Conventional medical CT instruments provide resolution on the order of 1-2 mm for meter-scale to decimeter-scale objects. “High-resolution” instruments, including the high-energy subsystem of the UTCT ACTIS instrument and common industrial CT systems, provide resolution on the order of 100-200 micrometers for decimeter-scale to centimeter-scale objects. “Ultra-high-resolution” instruments, like the microfocal subsystem of the UTCT ACTIS instrument, provide resolution on the order of a few tens of microns for centimeter-scale to millimeter-scale objects. Micro-tomgraphy is perfomed using dedicated beamlines at synchrotron facilities; with such techniques, micron-scale resolution is possible within objects at millimeter to submillimeter scale (cf. Flannery et al., 1987; Kinney et al., 1993).
The ability to differentiate materials depends on their respective linear attenuation coefficients. In practical terms, successful imaging will depend on innate material properties of density and atomic composition, and on the machine parameters of the X-ray spectrum utilized and the signal-to-noise ratio. Materials with very divergent densities and/or atomic constituents are easy to differentiate. In favorable circumstances, modern CT instruments are capable of discriminating between values of µ that differ by as little as 0.1%, but only if the regions being tested are relatively large, spanning many voxels, and if there is sufficient X-ray flux to keep image noise low. As a result, spatial and density/attenuation resolution are linked: if materials are very different in their attenuation properties, very fine details or very small particles can be imaged, but if they are similar only larger-scale details and/or particles can be reliably distinguished.
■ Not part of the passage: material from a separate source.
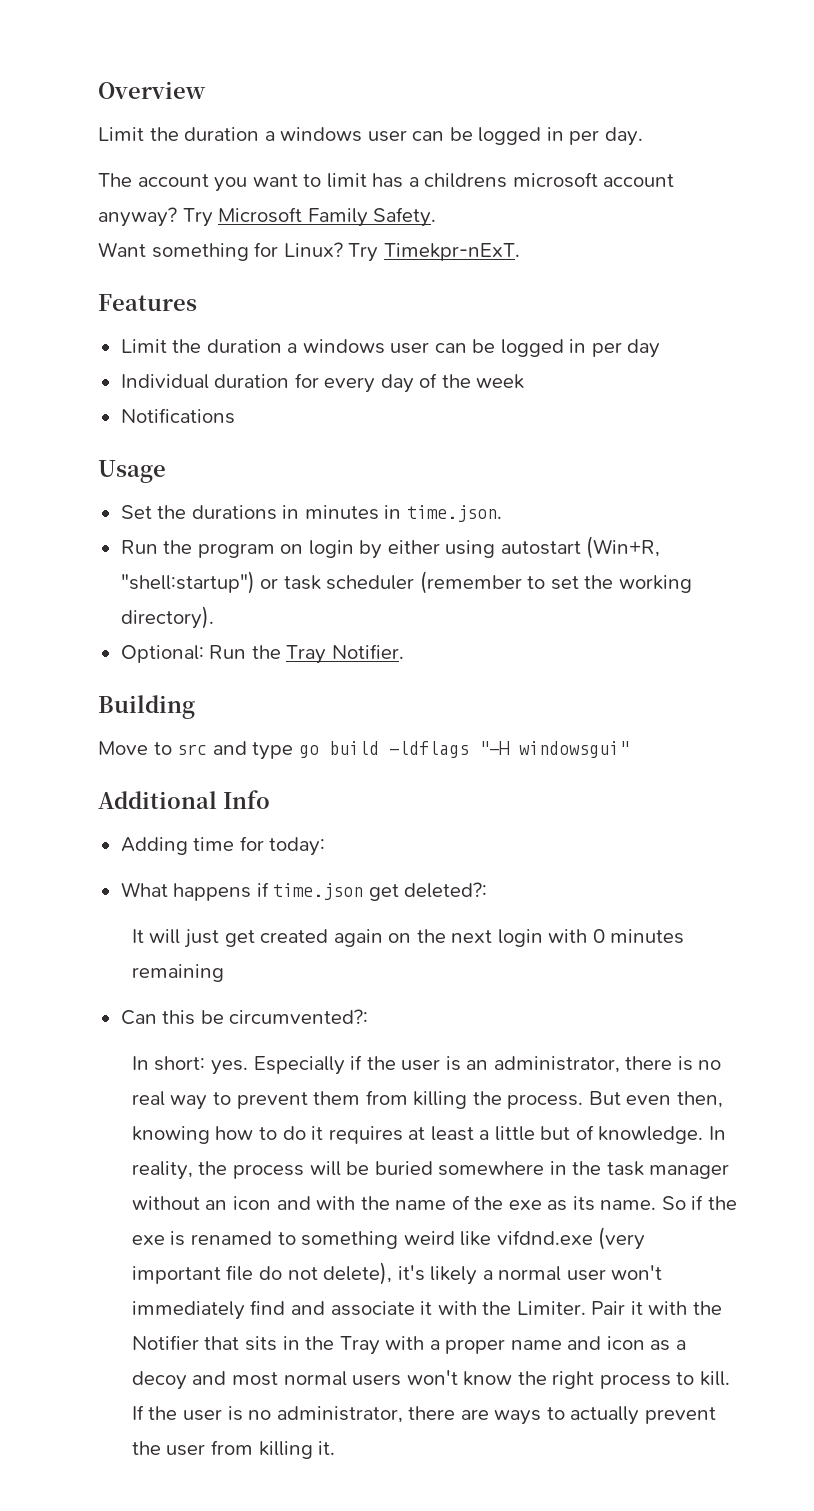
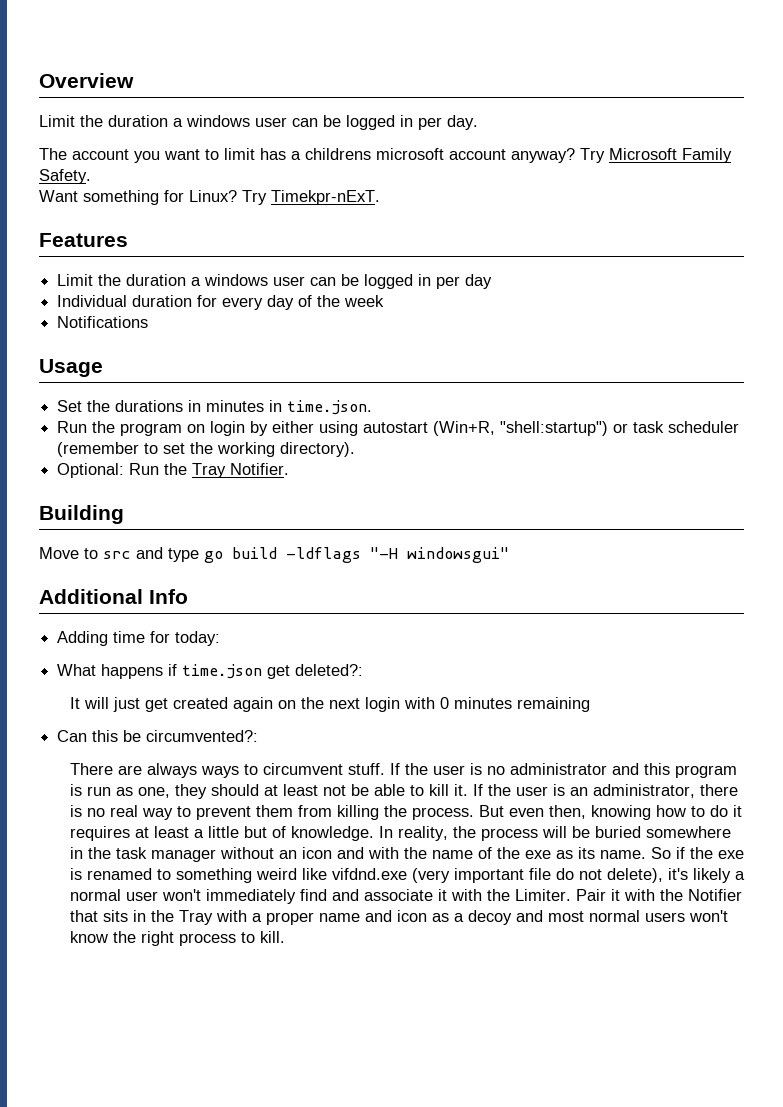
[131,1055,363,1075] In short: yes. Especially if -> [69,763,737,778] [69,784,483,799] There are always ways to circumvent stuff. If the user is no administrator and this program is run as one, they should at least not be able to kill it. If
[131,1405,716,1425] [131,1440,336,1459] If the user is no administrator, there are ways to actually prevent the user from killing it. -> (285, 937) none

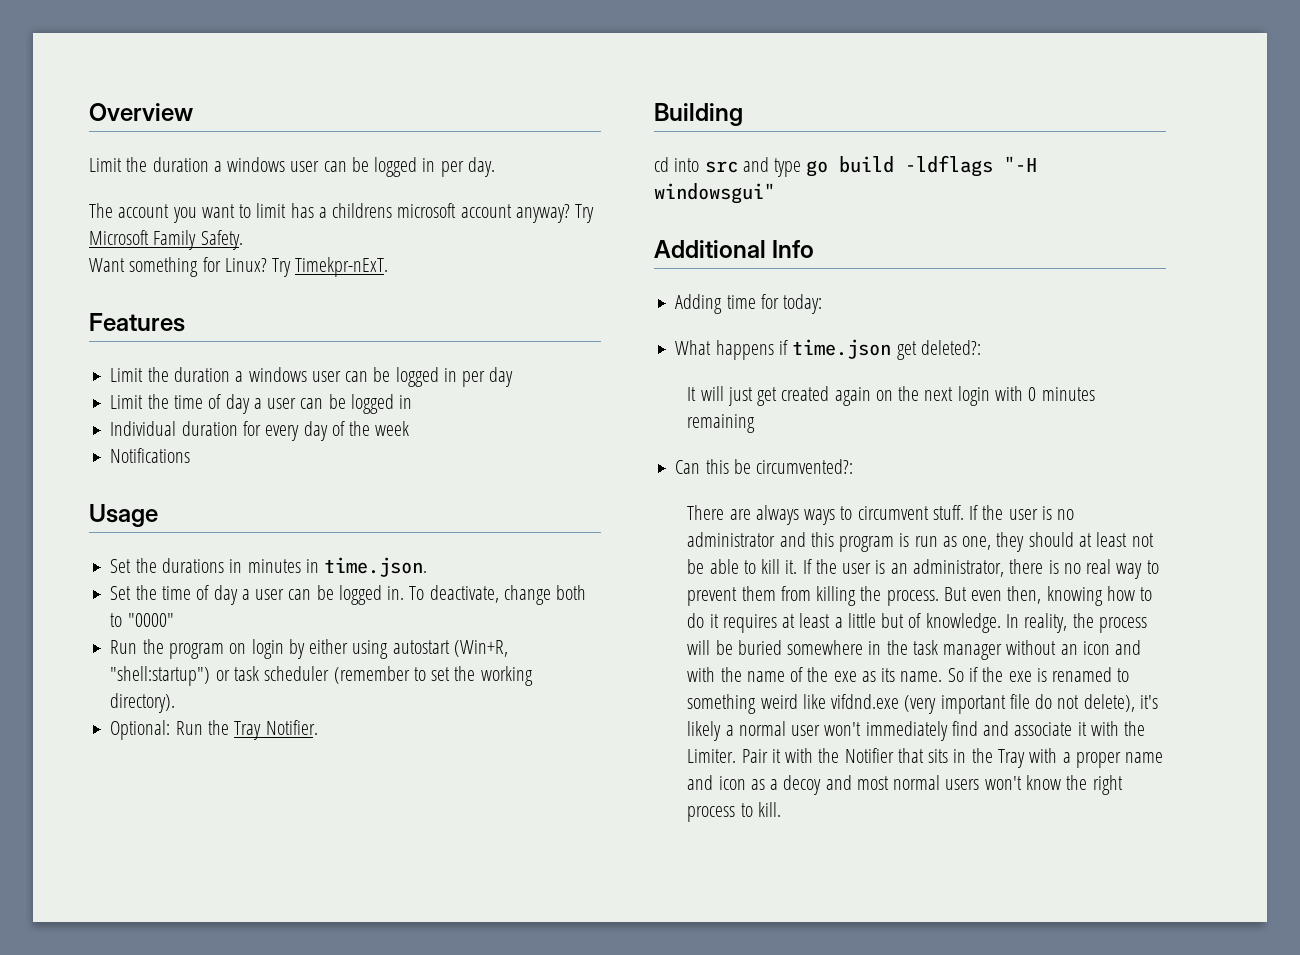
(493, 281) none -> [110,394,413,414] // Limit the time of day a user can be logged in
(373, 407) none -> [110,585,587,605] [110,613,174,627] // Set the time of day a user can be logged in. To deactivate, change both to "0000"
[39,547,98,559] Move to -> [654,157,700,172] cd into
Apart from the obvious constraint imposed by the size of the instrument’s sample holder (50 cm diameter on the UTCT ACTIS high-energy subsystem, and ~10 cm on the ultra-high-resolution subsystem), the maximum size of objects that can be examined by CT is determined by the need to acquire a sufficiently strong signal from the beam after it has been attenuated by passage though the object. If the object is too thick, it will absorb too much energy, resulting in low X-ray flux and poor image quality. A 420 kV X-ray tube generate beams capable of imaging geologic materials (objects with average densities close to those of common silicate minerals) with maximum dimensions up to perhaps 30-40 cm. Larger or denser objects can be imaged with special CT instruments that use very high-energy sources (e.g., linear accelerators or radioactive 60Co) capable of far greater penetration.